* **AIM OF THE EXERCISE**
Your response to the data below should hold nothing except the lines from the one containing "[179,297,206,310] two -> [846,234,858,249] 2" down to the one containing "(363, 184) none -> [398,380,411,391] // 2.", reproduced exactly and without pictures.

* **EXERCISE MATERIAL**
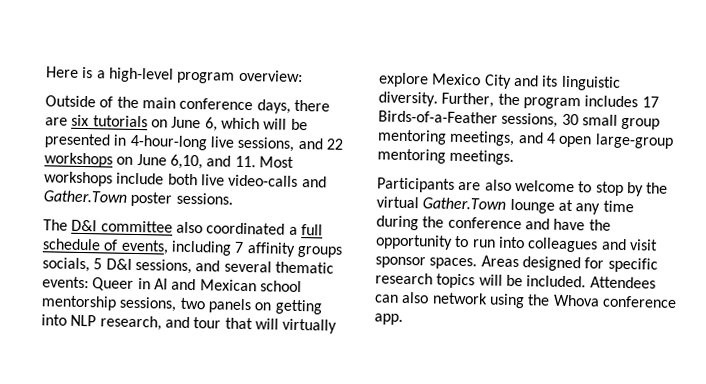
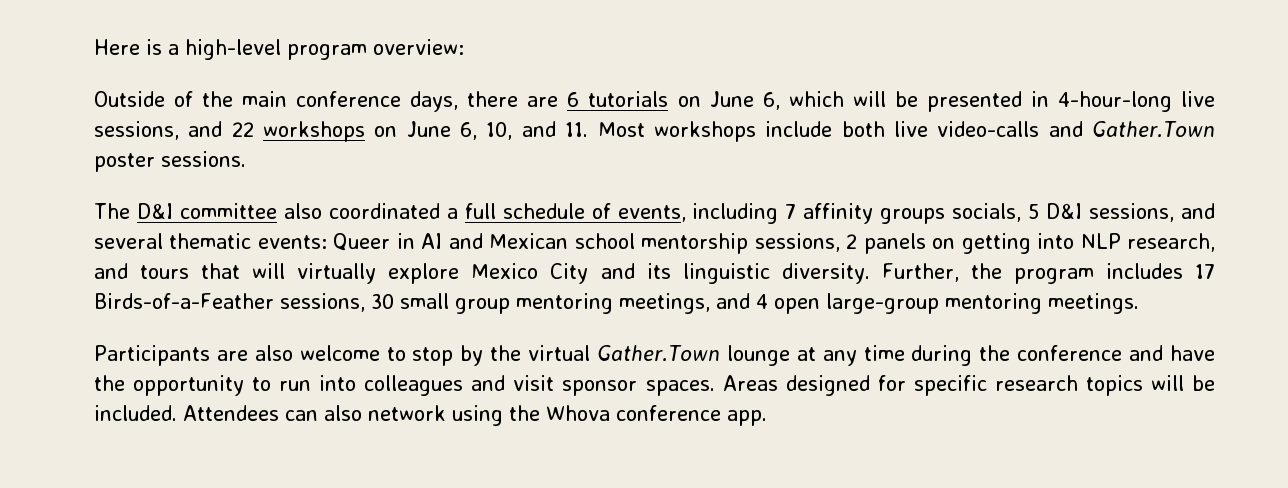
[71,114,90,127] six -> [567,92,580,107] 6
[169,154,203,170] 6,10, -> [460,122,513,140] 6, 10,
[179,297,206,310] two -> [846,234,858,249] 2
[193,317,222,329] tour -> [140,265,190,279] tours

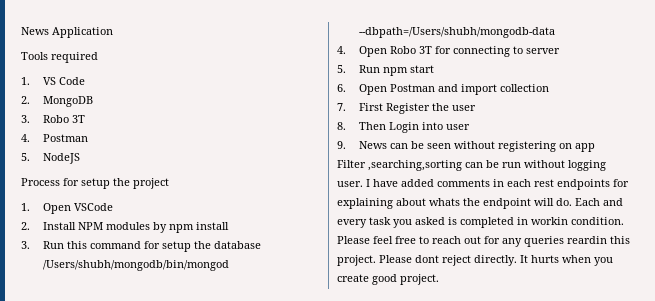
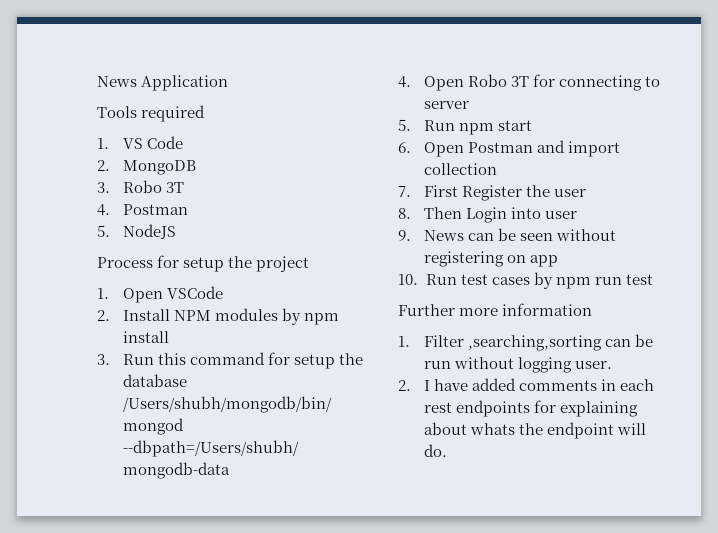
(595, 147) none -> [398,272,653,289] [398,303,593,316] [398,336,410,347] 10. Run test cases by npm run test // Further more information // 1.
(363, 184) none -> [398,380,411,391] // 2.
[575,198,623,206] [337,217,624,228] [337,236,630,247] [337,255,613,266] [337,274,439,285] Each and every task you asked is completed in workin condition. Please feel free to reach out for any queries reardin this project. Please dont reject directly. It hurts when you create good project. -> (447, 450) none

* **COMPLETED EXERCISE**
[179,297,206,310] two -> [846,234,858,249] 2
[193,317,222,329] tour -> [140,265,190,279] tours

(595, 147) none -> [398,272,653,289] [398,303,593,316] [398,336,410,347] 10. Run test cases by npm run test // Further more information // 1.
(363, 184) none -> [398,380,411,391] // 2.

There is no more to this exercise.